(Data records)
┏━━
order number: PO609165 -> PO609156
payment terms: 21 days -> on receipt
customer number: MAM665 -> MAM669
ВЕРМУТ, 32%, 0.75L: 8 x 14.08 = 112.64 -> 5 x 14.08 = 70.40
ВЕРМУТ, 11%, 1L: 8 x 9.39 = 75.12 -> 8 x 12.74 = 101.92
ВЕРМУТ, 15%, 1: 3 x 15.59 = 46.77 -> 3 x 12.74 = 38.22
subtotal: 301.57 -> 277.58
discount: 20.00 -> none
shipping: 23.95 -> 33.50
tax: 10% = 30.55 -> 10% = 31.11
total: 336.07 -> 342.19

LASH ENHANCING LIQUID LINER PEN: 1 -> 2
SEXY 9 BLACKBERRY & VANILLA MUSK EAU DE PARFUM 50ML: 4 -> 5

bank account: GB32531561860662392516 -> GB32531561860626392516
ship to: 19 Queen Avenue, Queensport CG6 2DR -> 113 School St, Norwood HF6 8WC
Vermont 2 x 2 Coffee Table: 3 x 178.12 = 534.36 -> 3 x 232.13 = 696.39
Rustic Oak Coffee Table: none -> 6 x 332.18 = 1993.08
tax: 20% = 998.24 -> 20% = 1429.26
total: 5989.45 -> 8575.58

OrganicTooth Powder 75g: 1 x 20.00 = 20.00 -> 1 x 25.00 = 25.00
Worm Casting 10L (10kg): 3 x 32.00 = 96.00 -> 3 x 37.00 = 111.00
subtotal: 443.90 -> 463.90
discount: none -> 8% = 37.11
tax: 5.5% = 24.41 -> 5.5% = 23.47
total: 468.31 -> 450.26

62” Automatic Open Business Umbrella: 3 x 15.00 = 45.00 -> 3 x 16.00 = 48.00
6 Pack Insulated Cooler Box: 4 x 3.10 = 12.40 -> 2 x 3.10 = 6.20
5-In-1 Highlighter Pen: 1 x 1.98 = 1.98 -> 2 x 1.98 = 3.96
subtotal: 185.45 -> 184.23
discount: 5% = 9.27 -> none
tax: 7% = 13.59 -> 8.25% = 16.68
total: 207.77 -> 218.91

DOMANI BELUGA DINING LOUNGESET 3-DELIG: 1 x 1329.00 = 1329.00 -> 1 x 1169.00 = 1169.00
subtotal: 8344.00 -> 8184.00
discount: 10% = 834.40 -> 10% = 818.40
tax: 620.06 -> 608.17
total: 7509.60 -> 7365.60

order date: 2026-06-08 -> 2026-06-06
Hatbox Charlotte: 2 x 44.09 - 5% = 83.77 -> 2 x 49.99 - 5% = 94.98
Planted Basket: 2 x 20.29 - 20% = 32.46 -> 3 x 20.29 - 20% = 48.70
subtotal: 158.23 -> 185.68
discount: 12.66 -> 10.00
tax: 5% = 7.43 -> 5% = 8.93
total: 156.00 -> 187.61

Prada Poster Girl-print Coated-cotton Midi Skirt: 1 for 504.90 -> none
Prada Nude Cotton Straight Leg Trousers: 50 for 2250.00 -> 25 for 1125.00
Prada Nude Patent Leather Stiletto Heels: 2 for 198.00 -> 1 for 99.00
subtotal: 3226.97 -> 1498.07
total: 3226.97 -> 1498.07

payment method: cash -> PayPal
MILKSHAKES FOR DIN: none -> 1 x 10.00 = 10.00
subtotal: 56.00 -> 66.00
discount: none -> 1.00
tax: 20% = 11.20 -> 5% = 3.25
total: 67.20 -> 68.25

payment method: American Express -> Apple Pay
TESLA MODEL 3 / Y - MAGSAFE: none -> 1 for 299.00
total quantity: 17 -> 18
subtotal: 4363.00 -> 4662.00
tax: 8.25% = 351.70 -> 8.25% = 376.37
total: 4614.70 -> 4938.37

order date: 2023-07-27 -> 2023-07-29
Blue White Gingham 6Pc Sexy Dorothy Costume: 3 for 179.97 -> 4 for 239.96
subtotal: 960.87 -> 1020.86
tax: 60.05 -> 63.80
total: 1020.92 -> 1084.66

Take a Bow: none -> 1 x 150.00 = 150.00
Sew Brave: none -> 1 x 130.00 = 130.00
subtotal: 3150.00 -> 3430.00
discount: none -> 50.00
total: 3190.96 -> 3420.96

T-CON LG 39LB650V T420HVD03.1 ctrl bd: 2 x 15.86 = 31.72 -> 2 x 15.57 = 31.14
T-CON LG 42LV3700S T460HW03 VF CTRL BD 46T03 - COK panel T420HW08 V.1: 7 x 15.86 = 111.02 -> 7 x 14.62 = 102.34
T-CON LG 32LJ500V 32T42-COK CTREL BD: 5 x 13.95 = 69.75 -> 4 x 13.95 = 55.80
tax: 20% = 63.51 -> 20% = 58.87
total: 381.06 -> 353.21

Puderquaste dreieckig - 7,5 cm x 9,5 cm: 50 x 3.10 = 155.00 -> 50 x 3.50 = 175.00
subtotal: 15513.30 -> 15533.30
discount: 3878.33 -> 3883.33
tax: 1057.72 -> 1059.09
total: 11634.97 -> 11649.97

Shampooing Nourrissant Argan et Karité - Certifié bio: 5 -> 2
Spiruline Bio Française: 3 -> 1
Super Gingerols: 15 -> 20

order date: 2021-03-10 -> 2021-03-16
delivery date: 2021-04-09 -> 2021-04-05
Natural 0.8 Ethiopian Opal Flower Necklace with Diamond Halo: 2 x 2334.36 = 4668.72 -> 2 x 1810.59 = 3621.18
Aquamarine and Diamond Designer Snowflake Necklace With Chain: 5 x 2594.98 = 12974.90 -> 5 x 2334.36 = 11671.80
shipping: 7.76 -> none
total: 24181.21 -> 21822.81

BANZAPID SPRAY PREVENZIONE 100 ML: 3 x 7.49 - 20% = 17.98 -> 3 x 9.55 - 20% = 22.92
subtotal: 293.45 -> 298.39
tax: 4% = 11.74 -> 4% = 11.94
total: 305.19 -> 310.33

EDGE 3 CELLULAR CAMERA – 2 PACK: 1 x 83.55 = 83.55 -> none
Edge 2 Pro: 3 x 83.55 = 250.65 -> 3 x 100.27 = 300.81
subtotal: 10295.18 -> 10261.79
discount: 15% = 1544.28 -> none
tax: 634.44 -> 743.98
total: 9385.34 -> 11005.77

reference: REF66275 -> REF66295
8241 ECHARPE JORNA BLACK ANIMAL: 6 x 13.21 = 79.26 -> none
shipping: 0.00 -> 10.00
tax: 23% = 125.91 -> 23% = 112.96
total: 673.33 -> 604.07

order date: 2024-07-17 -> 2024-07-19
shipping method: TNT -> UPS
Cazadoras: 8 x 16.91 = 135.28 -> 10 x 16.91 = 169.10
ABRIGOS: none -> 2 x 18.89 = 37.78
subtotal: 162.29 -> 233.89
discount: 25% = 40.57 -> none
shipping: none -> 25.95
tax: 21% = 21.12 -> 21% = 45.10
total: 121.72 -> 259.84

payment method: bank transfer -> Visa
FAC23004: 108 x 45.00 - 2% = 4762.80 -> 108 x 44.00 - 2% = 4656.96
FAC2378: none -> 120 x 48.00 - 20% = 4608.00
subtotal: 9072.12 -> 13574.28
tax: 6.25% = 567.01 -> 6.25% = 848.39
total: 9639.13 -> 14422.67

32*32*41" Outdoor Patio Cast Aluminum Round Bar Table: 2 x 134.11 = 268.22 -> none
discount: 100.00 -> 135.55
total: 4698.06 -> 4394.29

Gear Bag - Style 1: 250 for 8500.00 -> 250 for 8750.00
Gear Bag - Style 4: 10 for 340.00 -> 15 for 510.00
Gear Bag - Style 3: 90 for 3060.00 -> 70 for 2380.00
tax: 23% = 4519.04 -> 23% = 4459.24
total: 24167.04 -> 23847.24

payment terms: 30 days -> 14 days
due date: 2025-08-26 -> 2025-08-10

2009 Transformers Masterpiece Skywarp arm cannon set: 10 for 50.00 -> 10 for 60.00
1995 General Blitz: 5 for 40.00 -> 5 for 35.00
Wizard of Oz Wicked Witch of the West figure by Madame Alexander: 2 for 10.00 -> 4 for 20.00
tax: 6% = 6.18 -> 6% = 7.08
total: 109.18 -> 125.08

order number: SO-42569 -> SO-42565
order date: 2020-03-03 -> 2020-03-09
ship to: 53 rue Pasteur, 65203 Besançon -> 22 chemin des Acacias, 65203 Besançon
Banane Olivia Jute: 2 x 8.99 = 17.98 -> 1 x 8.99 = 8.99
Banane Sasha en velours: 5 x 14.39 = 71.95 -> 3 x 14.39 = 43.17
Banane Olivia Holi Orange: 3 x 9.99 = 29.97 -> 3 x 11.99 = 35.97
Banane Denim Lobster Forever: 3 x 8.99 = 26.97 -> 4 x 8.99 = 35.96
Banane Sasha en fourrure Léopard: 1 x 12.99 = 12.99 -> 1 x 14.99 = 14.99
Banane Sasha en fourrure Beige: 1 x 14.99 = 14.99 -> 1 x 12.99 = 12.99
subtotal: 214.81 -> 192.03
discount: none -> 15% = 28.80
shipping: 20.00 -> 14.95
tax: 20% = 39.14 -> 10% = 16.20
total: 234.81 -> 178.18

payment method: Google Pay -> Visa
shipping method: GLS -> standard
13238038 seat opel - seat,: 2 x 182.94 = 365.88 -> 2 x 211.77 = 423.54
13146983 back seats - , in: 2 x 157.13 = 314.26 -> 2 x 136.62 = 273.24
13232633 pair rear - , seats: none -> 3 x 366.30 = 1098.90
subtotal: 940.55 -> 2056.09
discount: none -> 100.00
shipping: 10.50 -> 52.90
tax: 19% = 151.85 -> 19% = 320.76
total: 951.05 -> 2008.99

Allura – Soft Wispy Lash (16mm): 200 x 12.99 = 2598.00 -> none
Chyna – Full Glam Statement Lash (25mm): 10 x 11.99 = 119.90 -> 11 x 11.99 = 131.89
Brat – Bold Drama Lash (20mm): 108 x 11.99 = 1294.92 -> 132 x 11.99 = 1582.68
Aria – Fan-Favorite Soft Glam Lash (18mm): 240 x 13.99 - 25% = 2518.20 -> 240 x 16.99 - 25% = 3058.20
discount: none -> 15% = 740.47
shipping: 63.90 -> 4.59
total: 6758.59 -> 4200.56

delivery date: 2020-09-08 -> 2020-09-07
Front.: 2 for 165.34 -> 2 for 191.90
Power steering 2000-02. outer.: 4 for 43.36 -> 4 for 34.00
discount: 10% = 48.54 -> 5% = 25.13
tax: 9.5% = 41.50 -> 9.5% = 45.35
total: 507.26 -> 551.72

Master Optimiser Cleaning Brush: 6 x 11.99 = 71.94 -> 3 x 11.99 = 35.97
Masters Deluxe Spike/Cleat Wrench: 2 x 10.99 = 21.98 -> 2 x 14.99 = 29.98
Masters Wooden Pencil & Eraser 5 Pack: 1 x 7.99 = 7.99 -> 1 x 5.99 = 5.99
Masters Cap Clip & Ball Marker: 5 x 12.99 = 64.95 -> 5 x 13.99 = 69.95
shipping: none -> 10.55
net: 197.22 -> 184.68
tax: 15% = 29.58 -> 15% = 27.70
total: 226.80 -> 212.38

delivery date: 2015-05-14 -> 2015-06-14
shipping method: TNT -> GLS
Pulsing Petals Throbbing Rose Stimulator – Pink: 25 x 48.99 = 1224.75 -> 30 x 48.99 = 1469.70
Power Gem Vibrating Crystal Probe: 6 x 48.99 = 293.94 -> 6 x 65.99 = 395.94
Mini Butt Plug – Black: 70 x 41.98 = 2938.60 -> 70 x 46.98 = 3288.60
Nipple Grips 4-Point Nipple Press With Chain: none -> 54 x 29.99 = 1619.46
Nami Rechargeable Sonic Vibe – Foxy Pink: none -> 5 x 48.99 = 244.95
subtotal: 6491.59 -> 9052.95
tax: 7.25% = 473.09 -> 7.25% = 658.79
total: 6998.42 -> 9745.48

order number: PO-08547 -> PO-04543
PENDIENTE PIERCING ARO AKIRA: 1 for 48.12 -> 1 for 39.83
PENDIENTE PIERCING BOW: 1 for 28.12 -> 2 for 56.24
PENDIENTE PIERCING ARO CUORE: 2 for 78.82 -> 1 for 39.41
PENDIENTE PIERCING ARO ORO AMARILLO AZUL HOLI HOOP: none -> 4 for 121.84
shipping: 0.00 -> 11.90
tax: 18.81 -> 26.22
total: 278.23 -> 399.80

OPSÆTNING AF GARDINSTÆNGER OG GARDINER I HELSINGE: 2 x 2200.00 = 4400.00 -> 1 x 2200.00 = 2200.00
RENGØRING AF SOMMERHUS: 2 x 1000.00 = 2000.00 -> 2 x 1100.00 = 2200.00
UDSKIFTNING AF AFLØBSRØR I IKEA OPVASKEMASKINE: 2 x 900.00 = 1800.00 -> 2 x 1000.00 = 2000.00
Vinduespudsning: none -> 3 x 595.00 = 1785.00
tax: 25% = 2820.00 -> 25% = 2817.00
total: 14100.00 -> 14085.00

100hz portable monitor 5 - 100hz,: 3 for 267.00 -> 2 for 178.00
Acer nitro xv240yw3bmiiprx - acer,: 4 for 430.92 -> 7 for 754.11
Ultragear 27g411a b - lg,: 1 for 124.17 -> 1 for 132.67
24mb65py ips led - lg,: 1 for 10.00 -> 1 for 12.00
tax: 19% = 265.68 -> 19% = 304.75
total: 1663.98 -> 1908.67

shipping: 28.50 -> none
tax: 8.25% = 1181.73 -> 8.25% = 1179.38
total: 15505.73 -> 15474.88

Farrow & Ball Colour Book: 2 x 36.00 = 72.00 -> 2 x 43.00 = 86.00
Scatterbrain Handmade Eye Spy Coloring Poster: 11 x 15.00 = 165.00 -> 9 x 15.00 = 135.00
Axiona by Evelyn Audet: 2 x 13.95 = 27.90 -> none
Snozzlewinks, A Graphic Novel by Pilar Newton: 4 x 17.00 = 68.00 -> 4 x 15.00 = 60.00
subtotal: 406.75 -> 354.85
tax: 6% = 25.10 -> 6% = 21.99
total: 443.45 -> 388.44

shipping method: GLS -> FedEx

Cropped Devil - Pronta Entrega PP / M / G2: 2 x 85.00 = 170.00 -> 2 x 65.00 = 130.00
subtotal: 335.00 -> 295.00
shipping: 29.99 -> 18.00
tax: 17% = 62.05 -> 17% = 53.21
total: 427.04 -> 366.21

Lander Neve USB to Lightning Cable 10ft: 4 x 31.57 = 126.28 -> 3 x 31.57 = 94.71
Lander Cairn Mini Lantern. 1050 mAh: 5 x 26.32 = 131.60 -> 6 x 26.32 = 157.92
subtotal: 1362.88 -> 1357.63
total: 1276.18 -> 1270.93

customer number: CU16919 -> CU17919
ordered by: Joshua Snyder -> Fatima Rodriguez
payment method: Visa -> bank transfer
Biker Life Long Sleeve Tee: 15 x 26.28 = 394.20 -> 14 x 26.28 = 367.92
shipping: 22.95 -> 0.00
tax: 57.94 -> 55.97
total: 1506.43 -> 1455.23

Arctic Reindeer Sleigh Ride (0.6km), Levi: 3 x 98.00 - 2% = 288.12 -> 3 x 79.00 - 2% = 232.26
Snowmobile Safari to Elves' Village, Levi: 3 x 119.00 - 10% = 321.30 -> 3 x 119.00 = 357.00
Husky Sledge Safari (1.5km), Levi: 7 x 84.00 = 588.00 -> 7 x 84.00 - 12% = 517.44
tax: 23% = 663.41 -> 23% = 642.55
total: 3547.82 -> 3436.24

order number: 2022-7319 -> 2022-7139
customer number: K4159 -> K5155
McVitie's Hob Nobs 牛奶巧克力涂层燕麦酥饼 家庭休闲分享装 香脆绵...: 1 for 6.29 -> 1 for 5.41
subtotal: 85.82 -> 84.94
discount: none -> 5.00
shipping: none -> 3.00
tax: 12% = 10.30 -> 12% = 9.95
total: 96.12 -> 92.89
┗━━
▸ Exercise goal:
There is a run of lines above from the one with "13146983 back seats" to the one with "Masters Wooden Pencil"; print exactly that run, both ends included, and nothing else.

▸ Answer box:
13146983 back seats - , in: 2 x 157.13 = 314.26 -> 2 x 136.62 = 273.24
13232633 pair rear - , seats: none -> 3 x 366.30 = 1098.90
subtotal: 940.55 -> 2056.09
discount: none -> 100.00
shipping: 10.50 -> 52.90
tax: 19% = 151.85 -> 19% = 320.76
total: 951.05 -> 2008.99

Allura – Soft Wispy Lash (16mm): 200 x 12.99 = 2598.00 -> none
Chyna – Full Glam Statement Lash (25mm): 10 x 11.99 = 119.90 -> 11 x 11.99 = 131.89
Brat – Bold Drama Lash (20mm): 108 x 11.99 = 1294.92 -> 132 x 11.99 = 1582.68
Aria – Fan-Favorite Soft Glam Lash (18mm): 240 x 13.99 - 25% = 2518.20 -> 240 x 16.99 - 25% = 3058.20
discount: none -> 15% = 740.47
shipping: 63.90 -> 4.59
total: 6758.59 -> 4200.56

delivery date: 2020-09-08 -> 2020-09-07
Front.: 2 for 165.34 -> 2 for 191.90
Power steering 2000-02. outer.: 4 for 43.36 -> 4 for 34.00
discount: 10% = 48.54 -> 5% = 25.13
tax: 9.5% = 41.50 -> 9.5% = 45.35
total: 507.26 -> 551.72

Master Optimiser Cleaning Brush: 6 x 11.99 = 71.94 -> 3 x 11.99 = 35.97
Masters Deluxe Spike/Cleat Wrench: 2 x 10.99 = 21.98 -> 2 x 14.99 = 29.98
Masters Wooden Pencil & Eraser 5 Pack: 1 x 7.99 = 7.99 -> 1 x 5.99 = 5.99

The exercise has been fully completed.